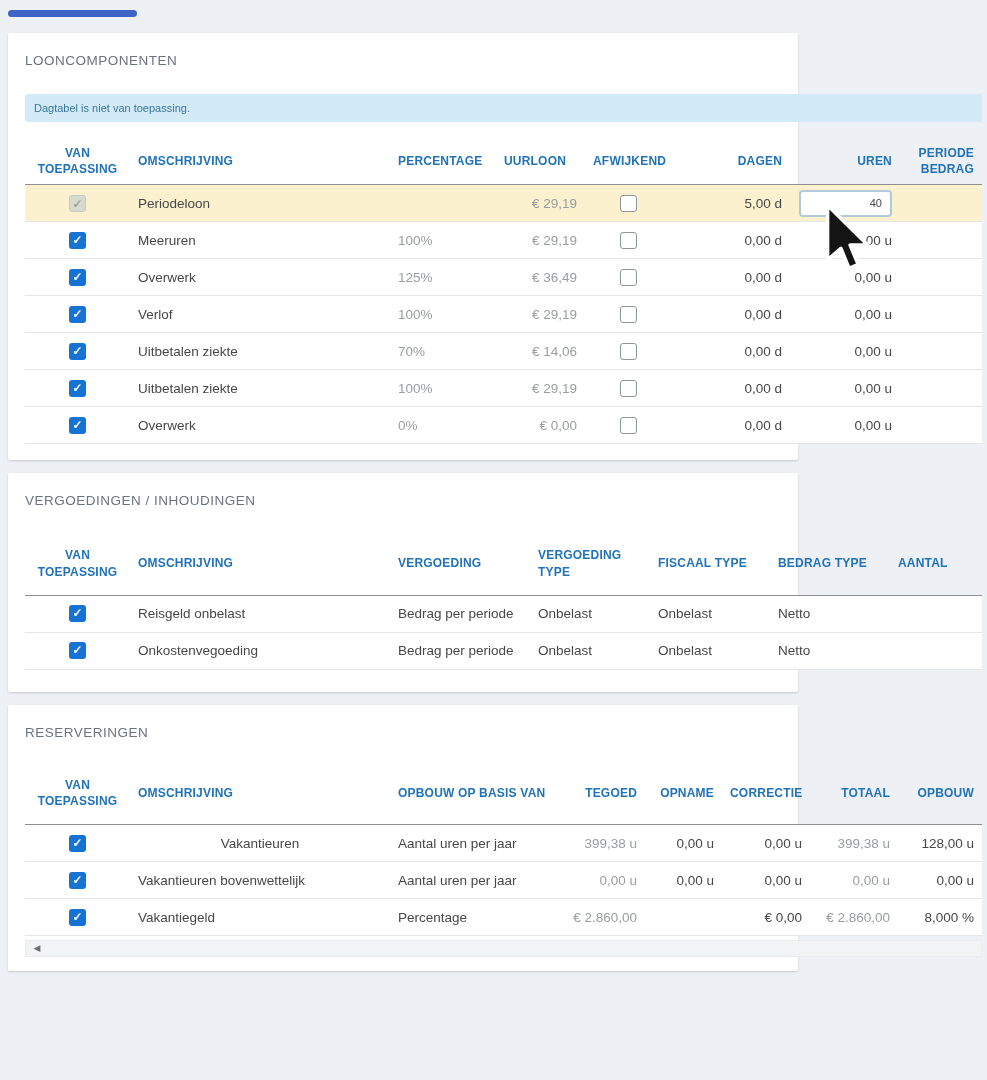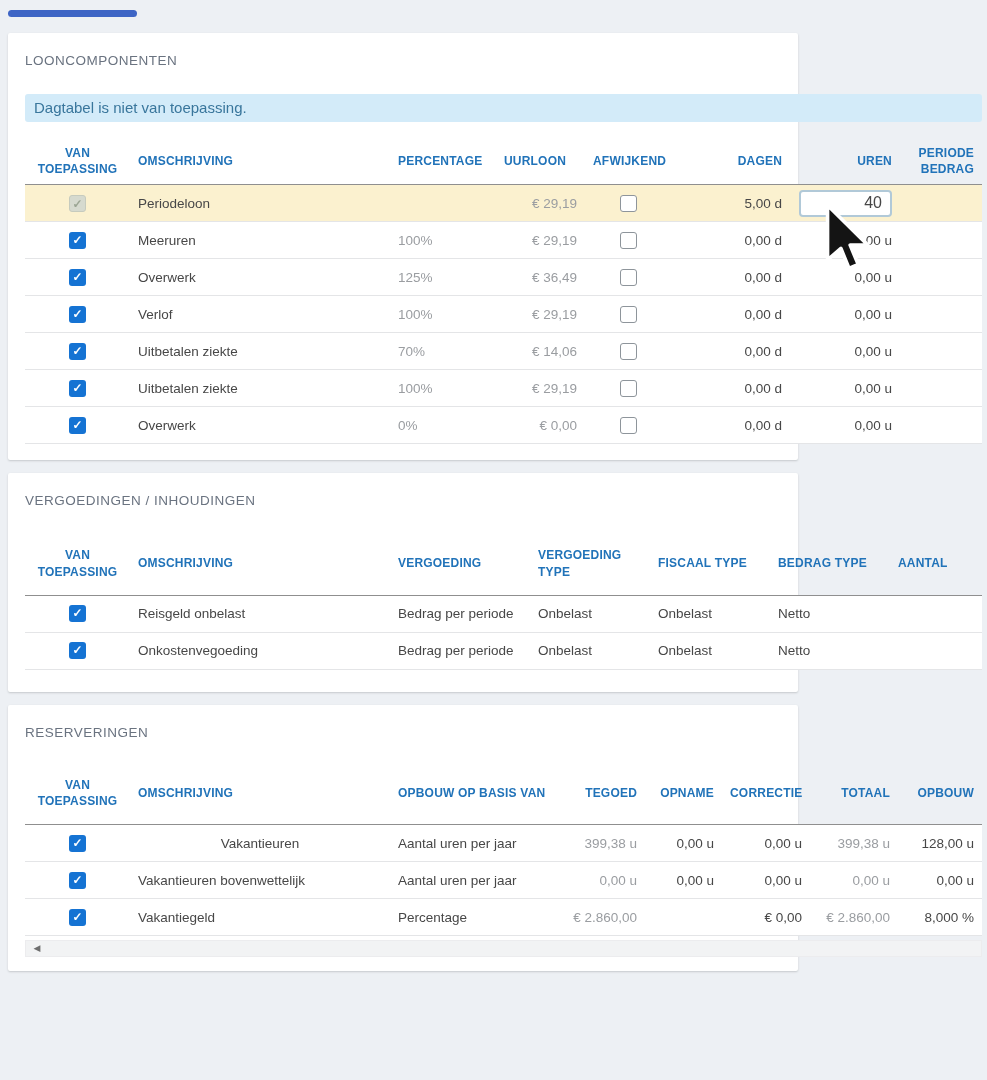--- a/index.html
+++ b/index.html
@@ -10,21 +10,21 @@
 
   .card { margin-left:8px; width:790px; background:#ffffff; border-radius:2px;
           box-shadow:0 1px 2px rgba(60,64,67,.22); padding:20px 0 16px 17px; }
   .card-1 { margin-top:33px; margin-bottom:13px; }
   .card-2 { margin-bottom:13px; padding-bottom:22px; }
   .card-3 { padding-bottom:14px; }
 
   .card-title { font-size:13.5px; font-weight:400; color:#6a7380; letter-spacing:.5px; }
 
   .banner { margin-top:26px; width:957px; height:28px; background:#d3ebf9; border-radius:3px;
-            color:#39769c; font-size:15px; line-height:28px; padding-left:9px; }
+            color:#39769c; font-size:11px; line-height:28px; padding-left:9px; }
 
   table.grid { border-collapse:collapse; table-layout:fixed; width:957px; margin-top:18px; }
   .card-2 table.grid { margin-top:26px; }
   .card-3 table.grid { margin-top:24px; }
 
   table.grid thead th { color:#2173b9; font-size:12px; font-weight:700; letter-spacing:.2px;
             vertical-align:middle; padding:5px 8px 7px 8px; border-bottom:1px solid #8f8f8f; line-height:1.35; }
   .card-2 table.grid thead th, .card-3 table.grid thead th { padding-top:13px; padding-bottom:15px; }
 
   table.grid tbody tr { height:37px; border-bottom:1px solid #e4e5e7; background:#ffffff; }
@@ -32,21 +32,21 @@
   table.grid td { padding:0 8px; vertical-align:middle; font-size:13.5px; color:#474747; }
   table.grid td .muted { color:#9a9da1; }
 
   .cb { display:inline-block; width:17px; height:17px; border-radius:3px; background:#1573d3;
         color:#fff; font-size:12px; font-weight:700; line-height:17px; text-align:center; vertical-align:middle; }
   .cb.checked::after { content:"✓"; }
   .cb.unchecked { background:#ffffff; border:1px solid #8e959b; }
   .cb.disabled { background:#d6dacf; border:1px solid #c6cbbe; color:#9ba593; }
 
   input.cell-input { width:93px; height:27px; border:2px solid #b1c9d8; border-radius:4px;
-        background:#fff; font-family:"Liberation Sans",sans-serif; font-size:16px; color:#474747;
+        background:#fff; font-family:"Liberation Sans",sans-serif; font-size:11px; color:#474747;
         text-align:right; padding:0 8px; outline:none; vertical-align:middle; }
 
   .hscrollbar { margin-top:4px; width:957px; height:17px; background:#f2f3f4; border:1px solid #ececee;
         display:flex; align-items:center; }
   .scroll-arrow { width:22px; text-align:center; font-size:9px; color:#6e6e6e; cursor:default; line-height:17px; }
 
   .cursor { position:absolute; left:824px; top:202px; width:52px; height:77px; pointer-events:none; }
 </style>
 </head>
 <body>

:::

### Directions
For this exercise, copy every line of the data that holds "sans".

### Exercise output
-        background:#fff; font-family:"Liberation Sans",sans-serif; font-size:16px; color:#474747;
+        background:#fff; font-family:"Liberation Sans",sans-serif; font-size:11px; color:#474747;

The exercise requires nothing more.